Depuis, une polémique est menée par les conseillers municipaux de l’opposition. Il convient de rappeler que les taux sont déterminés conformément aux dispositions des articles 2123-1 à 2123-24 du Code général des Collectivités territoriales.
Le Maire de Mirande, Bernard Dorey, souhaite apporter des éléments clairs afin d’éviter toute mauvaise interprétation concernant les indemnités des élus municipaux. Pour bien comprendre, la loi fixe des montants maximums (plafonds) que les élus peuvent percevoir. La commune de Mirande a toutefois fait le choix de ne pas appliquer ces montants dans leur totalité. Concrètement, le Maire perçoit 51 % du maximum autorisé, soit 1 233,16 € bruts. Cela représente environ la moitié de ce qu’il pourrait légalement percevoir (2 369,43 €). Les adjoints perçoivent 69 % du plafond, soit 657,68 € bruts, donc un niveau inférieur au montant maximal (958,57 €). Les conseillers délégués perçoivent en moyenne 36 % du maximum, soit 349,39 € bruts, avec des montants pouvant être ajustés selon les délégations exercées, tel est le cas pour le conseiller délégué aux travaux qui percevra de la moitié du plafond (54 %, soit 513,82 € bruts).
Ainsi, les indemnités versées restent globalement bien en dessous des plafonds autorisés par la loi et tiennent compte des responsabilités exercées par chacun.
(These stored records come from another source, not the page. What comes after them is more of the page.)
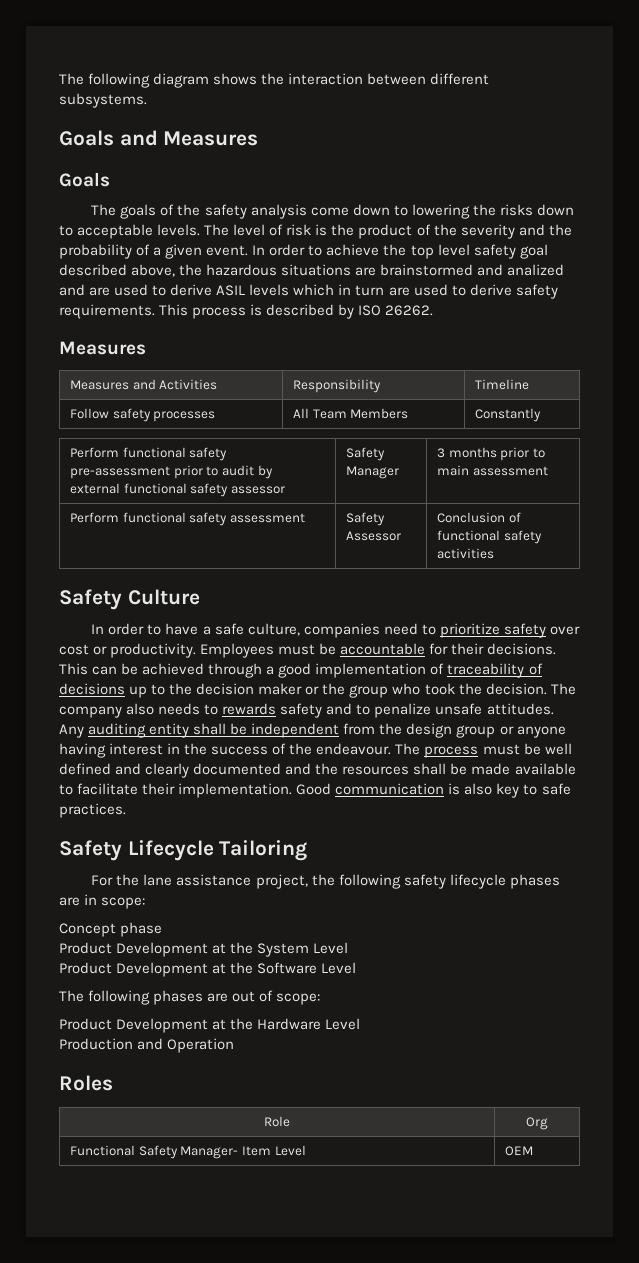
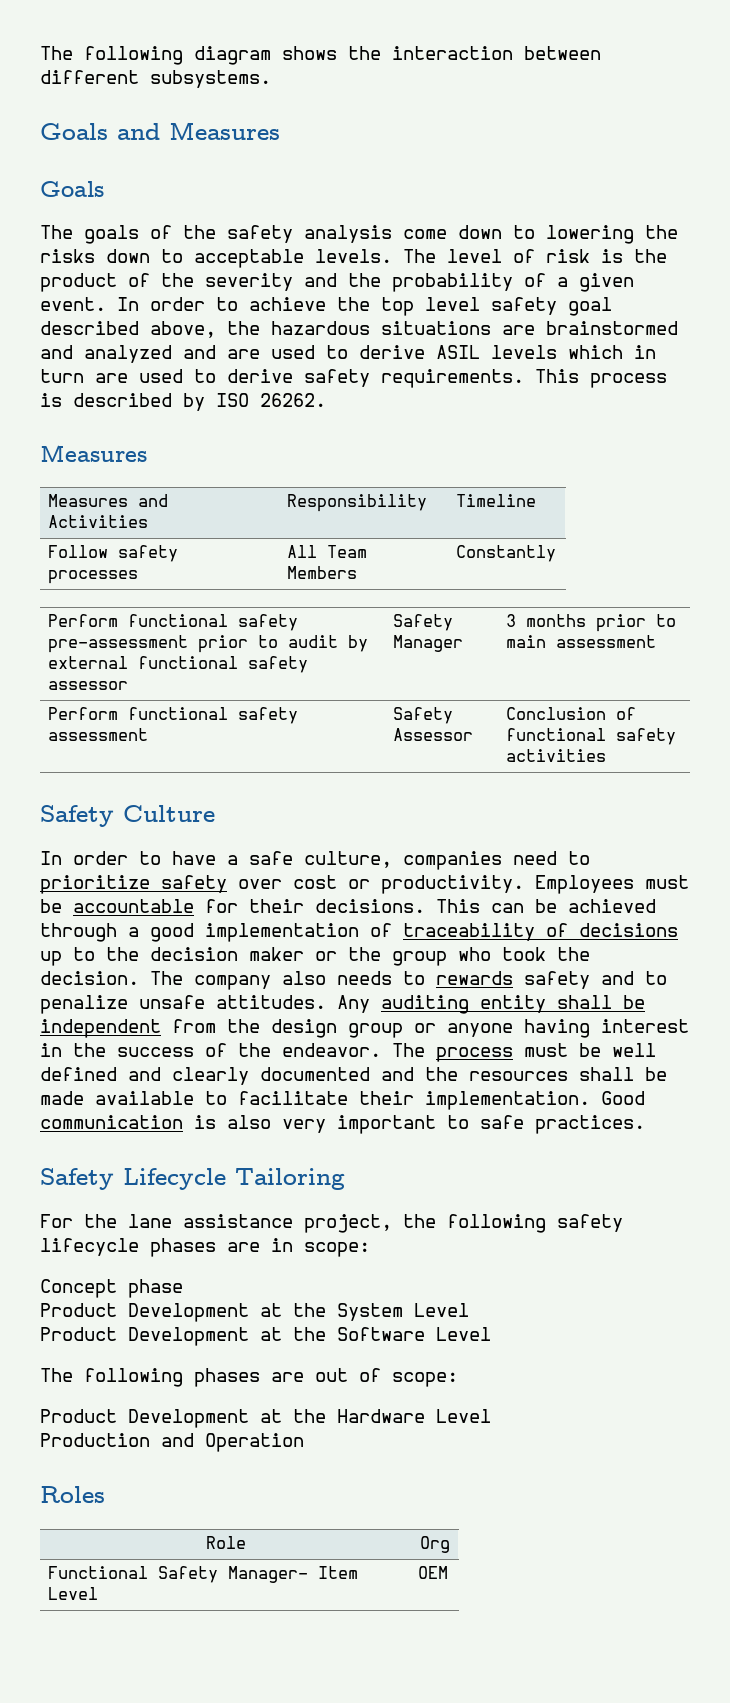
- In order to achieve the top level safety goal described above, the hazardous situations are brainstormed and analized and are used to derive ASIL levels which in turn are used to derive safety requirements.
+ In order to achieve the top level safety goal described above, the hazardous situations are brainstormed and analyzed and are used to derive ASIL levels which in turn are used to derive safety requirements.
- Any auditing entity shall be independent from the design group or anyone having interest in the success of the endeavour.
+ Any auditing entity shall be independent from the design group or anyone having interest in the success of the endeavor.
- Good communication is also key to safe practices.
+ Good communication is also very important to safe practices.

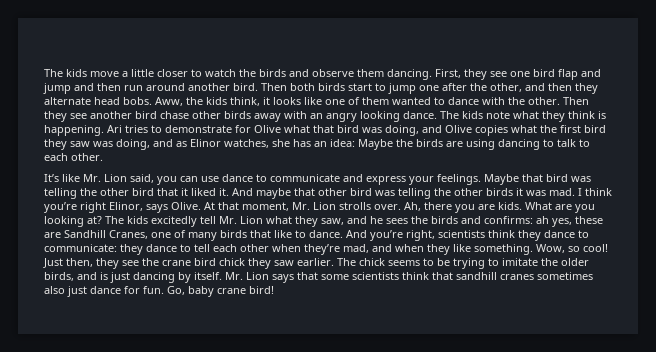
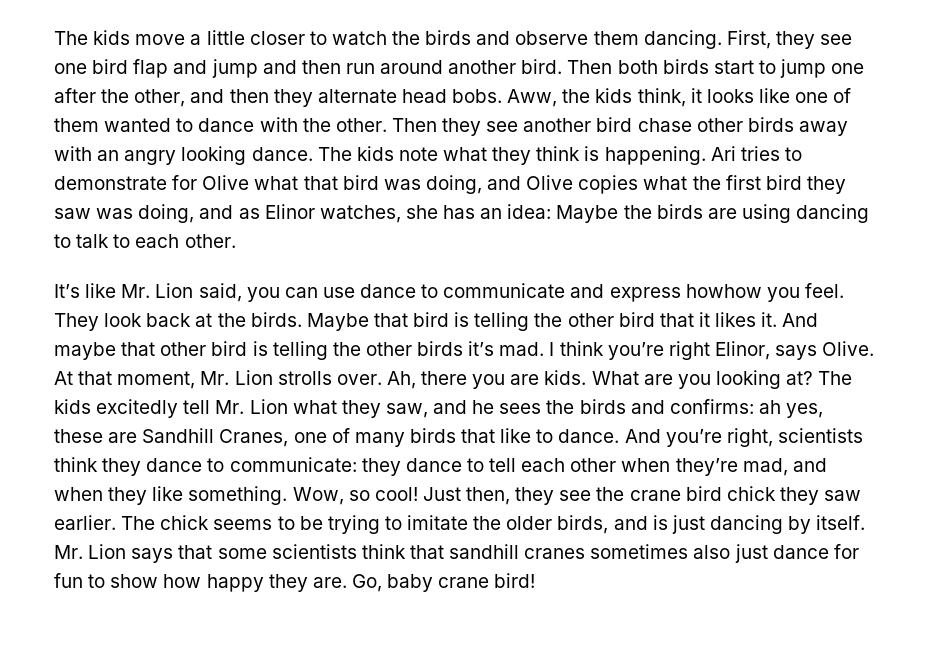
- It’s like Mr. Lion said, you can use dance to communicate and express your feelings.
+ It’s like Mr. Lion said, you can use dance to communicate and express howhow you feel. They look back at the birds.
- Maybe that bird was telling the other bird that it liked it.
+ Maybe that bird is telling the other bird that it likes it.
- And maybe that other bird was telling the other birds it was mad.
+ And maybe that other bird is telling the other birds it’s mad.
- Mr. Lion says that some scientists think that sandhill cranes sometimes also just dance for fun.
+ Mr. Lion says that some scientists think that sandhill cranes sometimes also just dance for fun to show how happy they are.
D’autre part, la comparaison entre les indemnités des élus sous la dernière mandature (2020-2026) et la nouvelle, mérite d’être éclairée. Pour rappel, durant le dernier mandat, un conseiller délégué avait démissionné ; ce qui a entrainé mathématiquement une diminution de l'enveloppe. Par ailleurs, le point d’indice a été revalorisé, ce qui engendre une hausse du montant sans que le taux ne soit modifié.
Enfin, la présence d’un délégué supplémentaire aux travaux a été nécessaire afin de permettre la création d’un poste d’adjoint chargé du suivi des organismes supra-communaux et de coopération territoriale devenu nécessaire en raison de l’impact des décisions de ces organismes sur la gestion communale. Il convient de préciser que les indemnités versées aux élus constituent la reconnaissance d'un engagement réel, quotidien et exigeant au service de la collectivité. Pour certains des délégués et des adjoints, cela compense également le temps non travaillé durant leur activité principale et qu’ils consacrent aux affaires communales. Les fonctions d’adjoint ou de conseiller délégué impliquent des responsabilités et frais importants, une disponibilité constante et une implication directe dans la gestion de la municipalité. Il est prétendu que le montant de ces indemnités participerait aux difficultés financières de la commune ; il s’agit d’un raccourci qui ne correspond ni à la réalité budgétaire ni à la complexité de la gestion locale. Les enjeux financiers auxquels nous faisons face, de toute part, nécessitent des analyses sérieuses.
Nous espérons que l’opposition participera à la recherche de solutions concrètes pour les défis qui nous attendent.